The two of them showed their documents to a bored looking official manning the security barrier before passing into the main reception area, a circular space around the base of the spoke that opened out onto the street and which thronged with people.
‘Busy little place isn’t it?’ Katherine commented, changing the subject. ‘Lots of Commonwealth military types about.’
‘Appa
rently they’ve had something of a piracy problem in the system recently,’ Rekkid replied. ‘Still, that’s the last thing we need: a station full of drunken grunts to contend with.’

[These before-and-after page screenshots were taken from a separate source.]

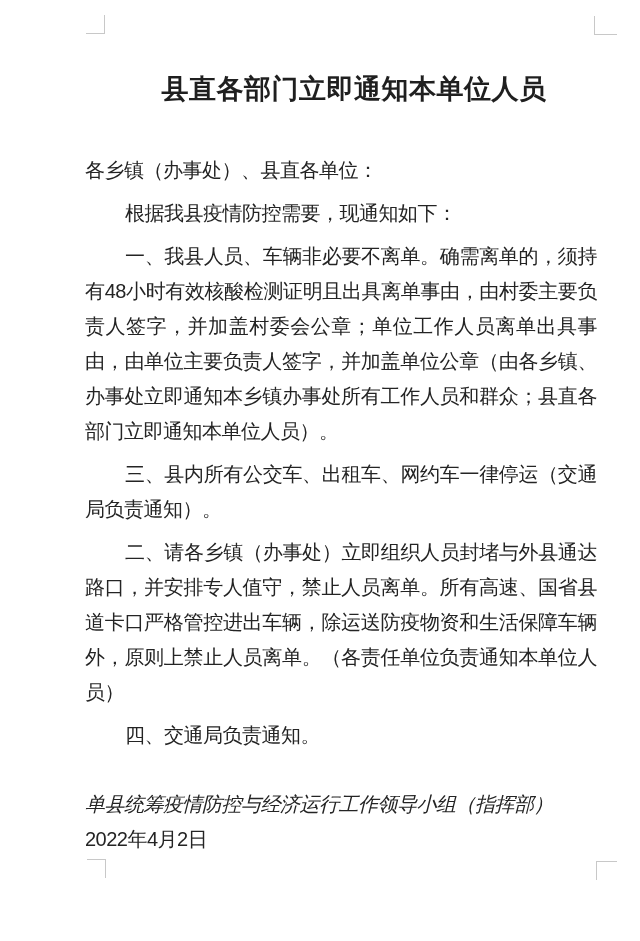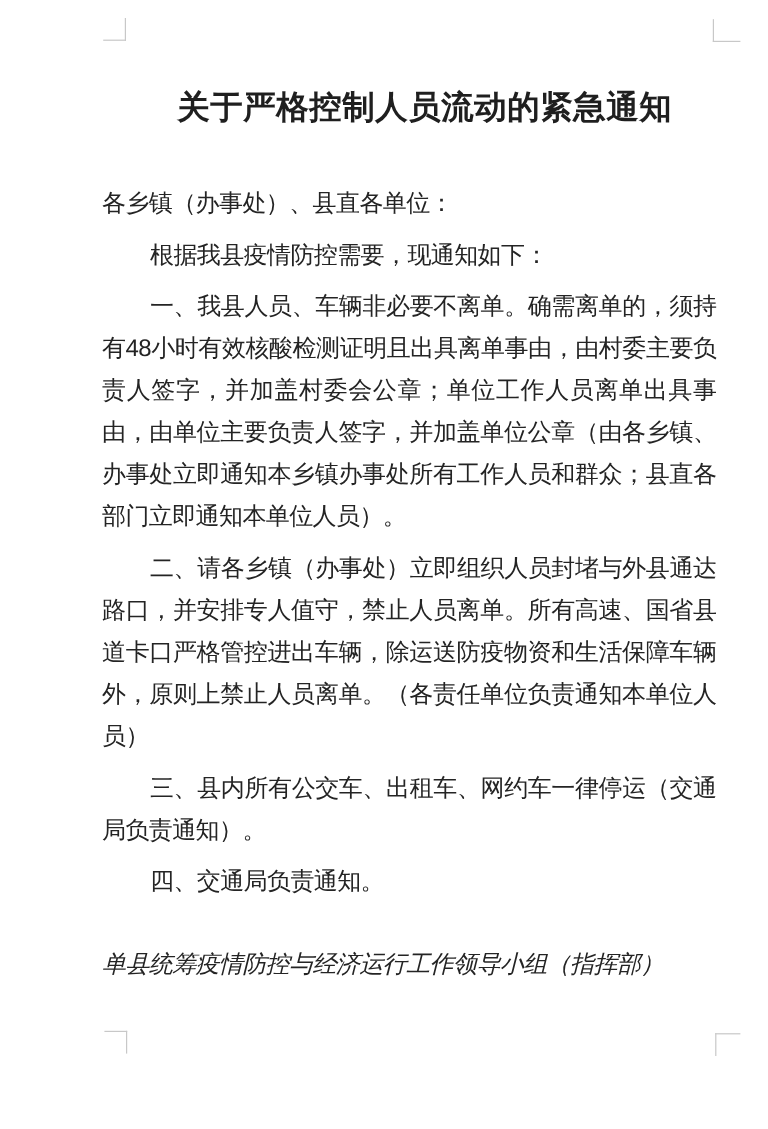--- a/index.html
+++ b/index.html
@@ -69,31 +69,32 @@
 <body>
 
 <div class="page">
 
   <div class="crop crop-tl"></div>
   <div class="crop crop-tr"></div>
   <div class="crop crop-bl"></div>
   <div class="crop crop-br"></div>
 
   <div class="content">
-    <h1 class="doc-title">关于严格控制人员流动的紧急通知</h1>
+    <h1 class="doc-title">县直各部门立即通知本单位人员</h1>
 
     <p>各乡镇（办事处）、县直各单位：</p>
 
     <p class="indent">根据我县疫情防控需要，现通知如下：</p>
 
     <p class="indent">一、我县人员、车辆非必要不离单。确需离单的，须持有48小时有效核酸检测证明且出具离单事由，由村委主要负责人签字，并加盖村委会公章；单位工作人员离单出具事由，由单位主要负责人签字，并加盖单位公章（由各乡镇、办事处立即通知本乡镇办事处所有工作人员和群众；县直各部门立即通知本单位人员）。</p>
 
+    <p class="indent">三、县内所有公交车、出租车、网约车一律停运（交通局负责通知）。</p>
+
     <p class="indent">二、请各乡镇（办事处）立即组织人员封堵与外县通达路口，并安排专人值守，禁止人员离单。所有高速、国省县道卡口严格管控进出车辆，除运送防疫物资和生活保障车辆外，原则上禁止人员离单。（各责任单位负责通知本单位人员）</p>
-
-    <p class="indent">三、县内所有公交车、出租车、网约车一律停运（交通局负责通知）。</p>
 
     <p class="indent">四、交通局负责通知。</p>
 
     <p class="signature-line">单县统筹疫情防控与经济运行工作领导小组（指挥部）</p>
 
+    <p class="date-line">2022年4月2日</p>
   </div>
 
 </div>
 
 </body></html>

‘Doesn’t look like they’re staying here though,’ said Katherine, noticing the groups of boredom numbed troopers standing amidst their equipment. ‘This lot look like they’re awaiting transfer to somewhere else - the surface of the planet below maybe?’
‘Perhaps. There’s a base in the system too, half way between this star and the binary pair,’ Rekkid replied. ‘Can’t say I envy them if they’re going down to Rhyolite though. It doesn’t exactly look like the most fun place to be in the galaxy.’
As they passed through the terminal towards the bright street outside, Katherine noticed an eager-looking uniformed figure clutching a placard with their names written on it. She tapped Rekkid on the arm and pointed at the fair haired young man.
‘Looks like our ride.’
‘Who has misspelt my name, incidentally.’
‘I thought the way you spelled it using the Roman alphabet was “only a phonetic approximation anyway,” or so you told me.’
‘Yes, yes,’ Rekkid replied, silencing here with a half-joking, dismissive wave of his hand. He stepped up to the nervously grinning placard holder and stuck out his hand. ‘Good morning Lieutenant,’ he said, eyeing the man’s rank insignia. ‘I am Professor Cor, this is Doctor O’Reilly. It seems that you are here to meet us, judging from your little sign.’